### Problem description
Count the lines of the listing below where "ianmurdock" shows up, and please answer with that number only.

### Information shown
□ □ □ □ □

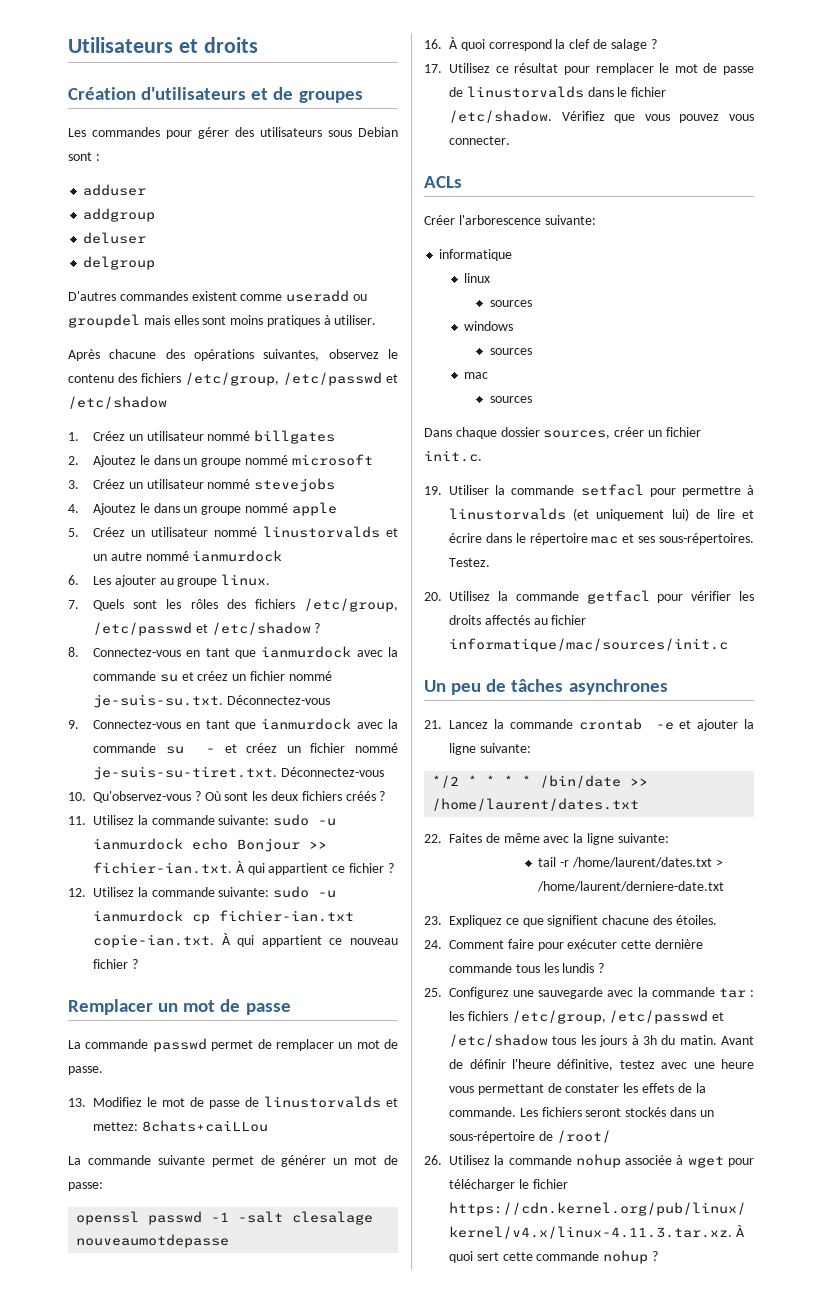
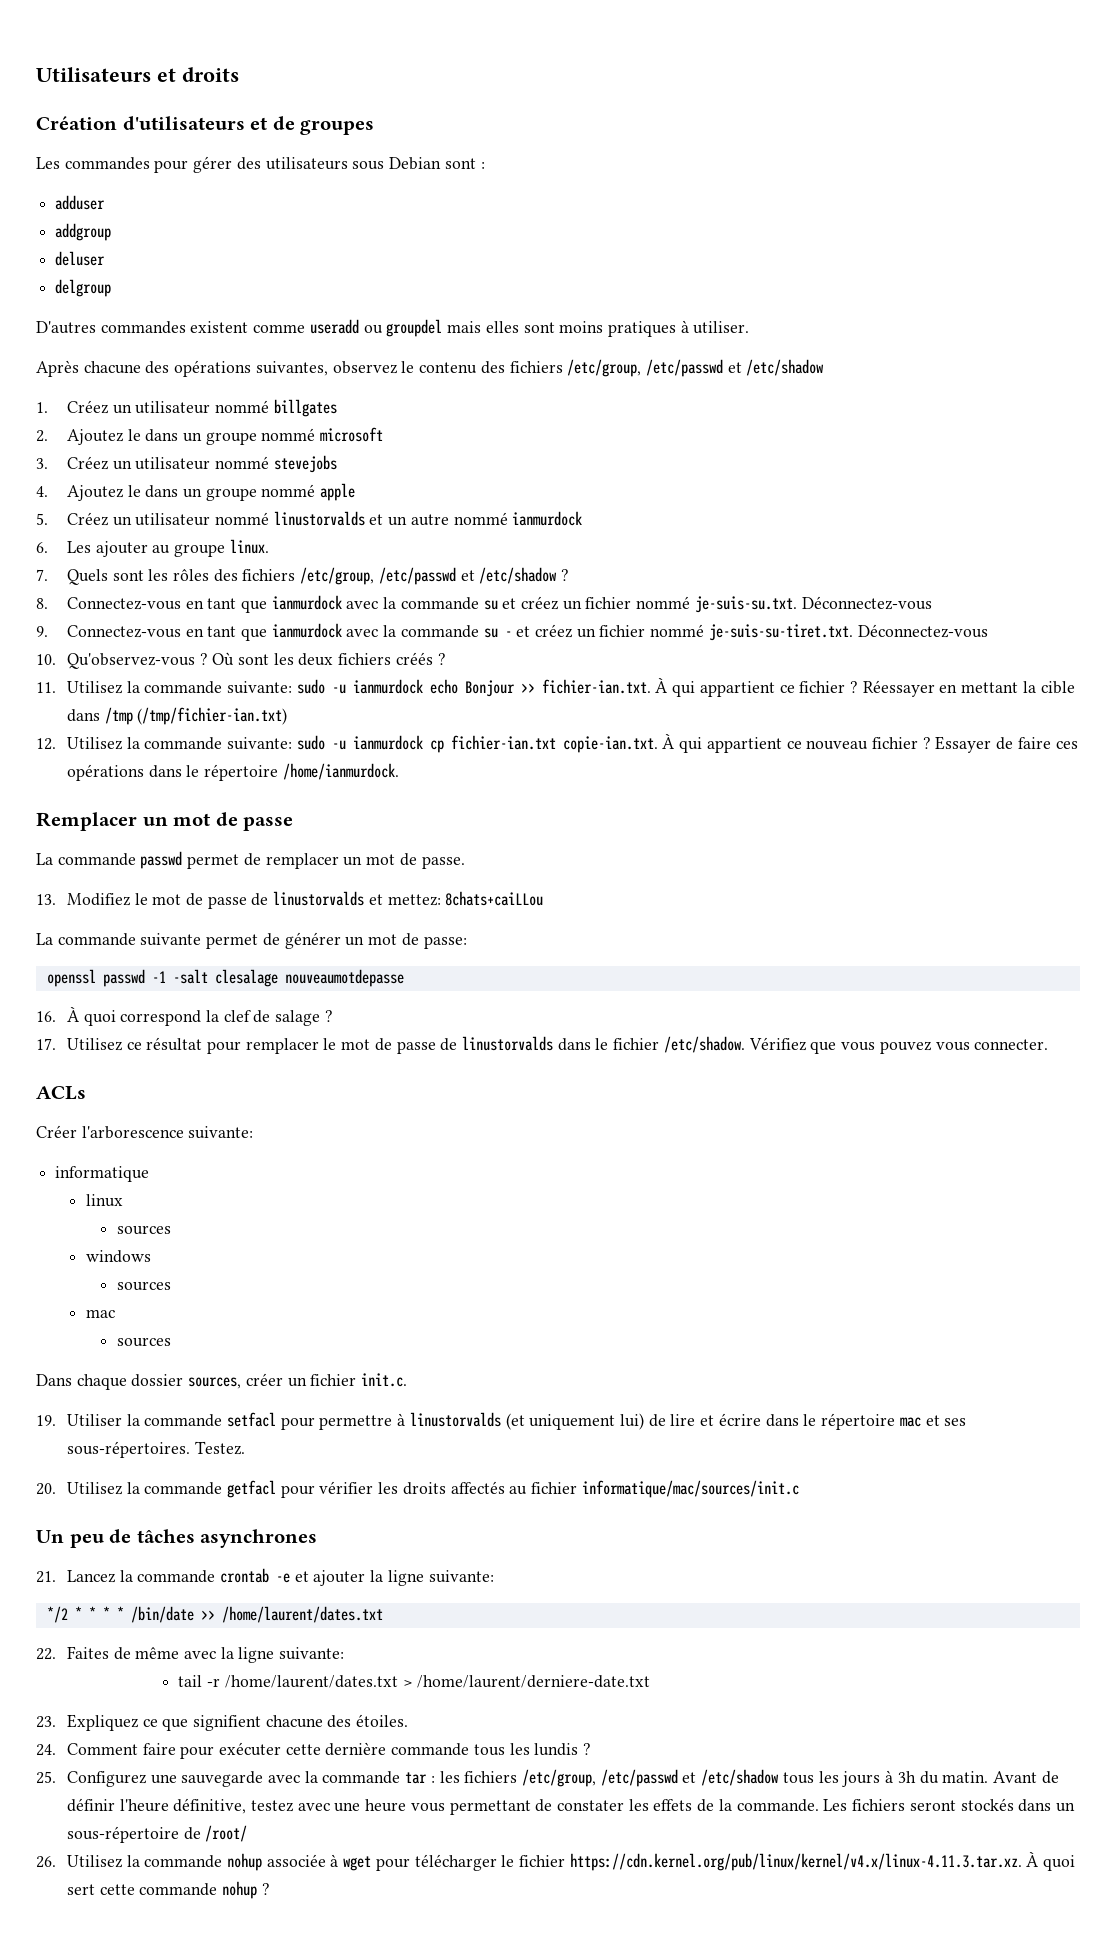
+ Réessayer en mettant la cible dans /tmp (/tmp/fichier-ian.txt)
+ Essayer de faire ces opérations dans le répertoire /home/ianmurdock.

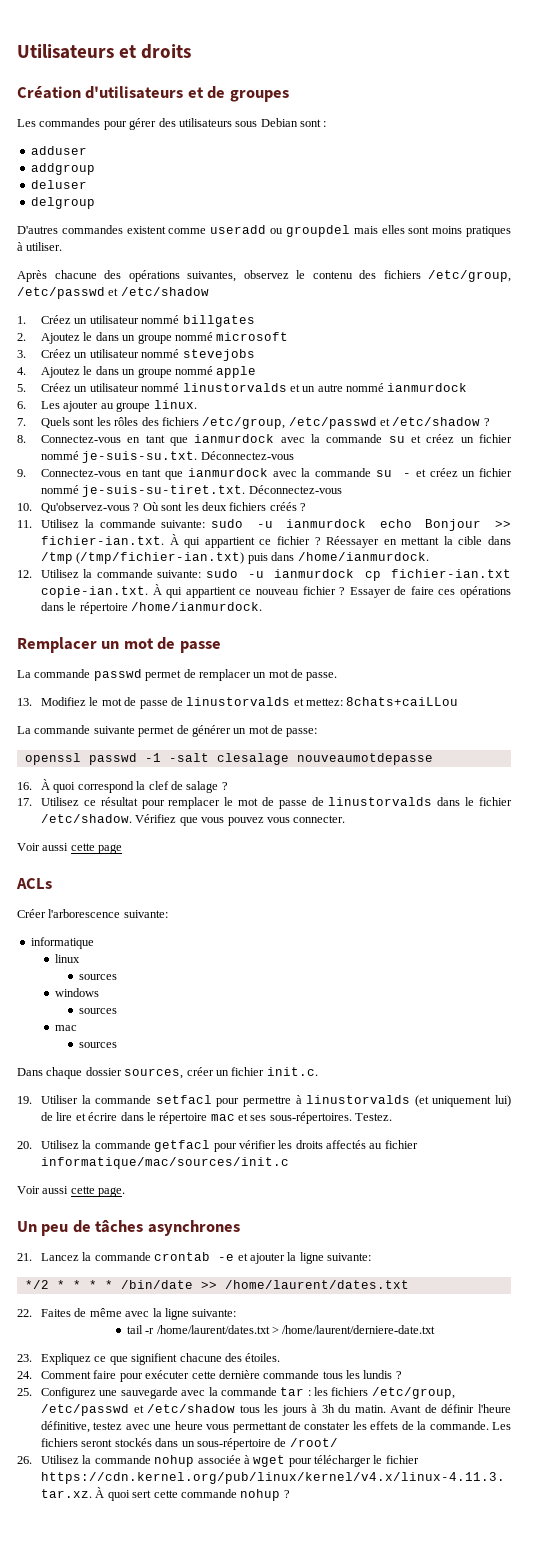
- Réessayer en mettant la cible dans /tmp (/tmp/fichier-ian.txt)
+ Réessayer en mettant la cible dans /tmp (/tmp/fichier-ian.txt) puis dans /home/ianmurdock.
+ Voir aussi cette page
+ Voir aussi cette page.

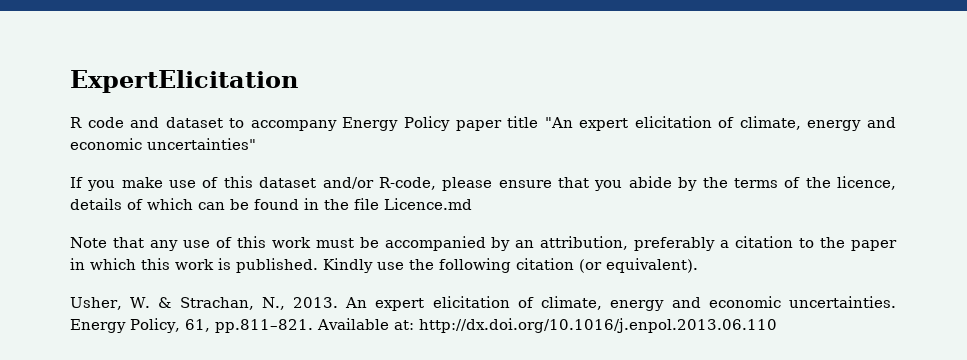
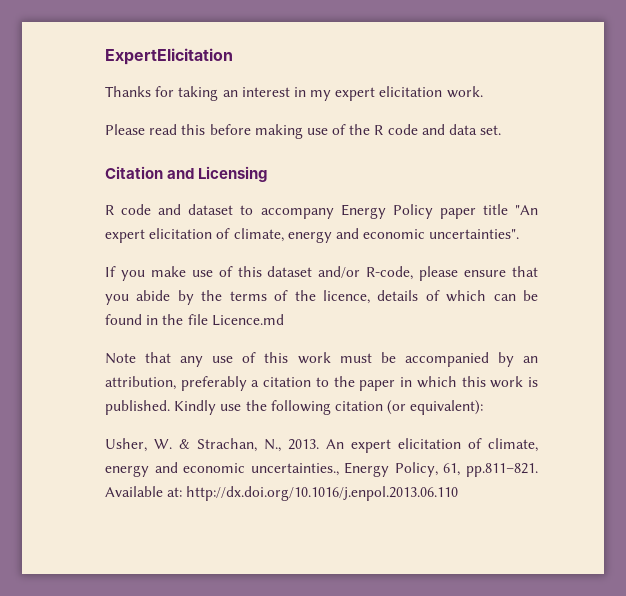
+ Thanks for taking an interest in my expert elicitation work.
+ Please read this before making use of the R code and data set.
+ Citation and Licensing
- R code and dataset to accompany Energy Policy paper title "An expert elicitation of climate, energy and economic uncertainties"
+ R code and dataset to accompany Energy Policy paper title "An expert elicitation of climate, energy and economic uncertainties".
- Kindly use the following citation (or equivalent).
+ Kindly use the following citation (or equivalent):
- An expert elicitation of climate, energy and economic uncertainties. Energy Policy, 61, pp.811–821. Available at: http://dx.doi.org/10.1016/j.enpol.2013.06.110
+ An expert elicitation of climate, energy and economic uncertainties., Energy Policy, 61, pp.811–821. Available at: http://dx.doi.org/10.1016/j.enpol.2013.06.110

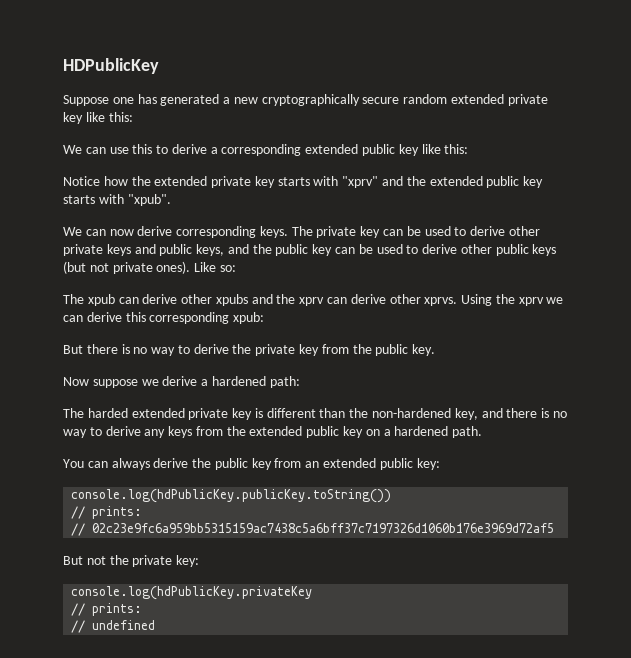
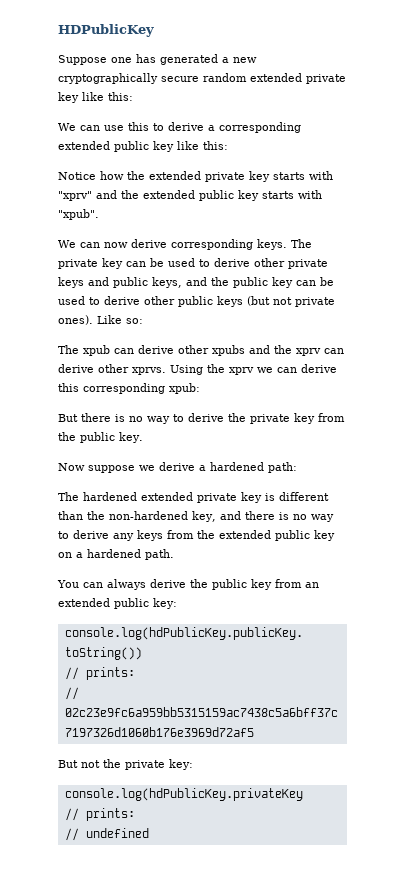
- The harded extended private key is different than the non-hardened key, and there is no way to derive any keys from the extended public key on a hardened path.
+ The hardened extended private key is different than the non-hardened key, and there is no way to derive any keys from the extended public key on a hardened path.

□ □ □ □ □

### Exercise result
2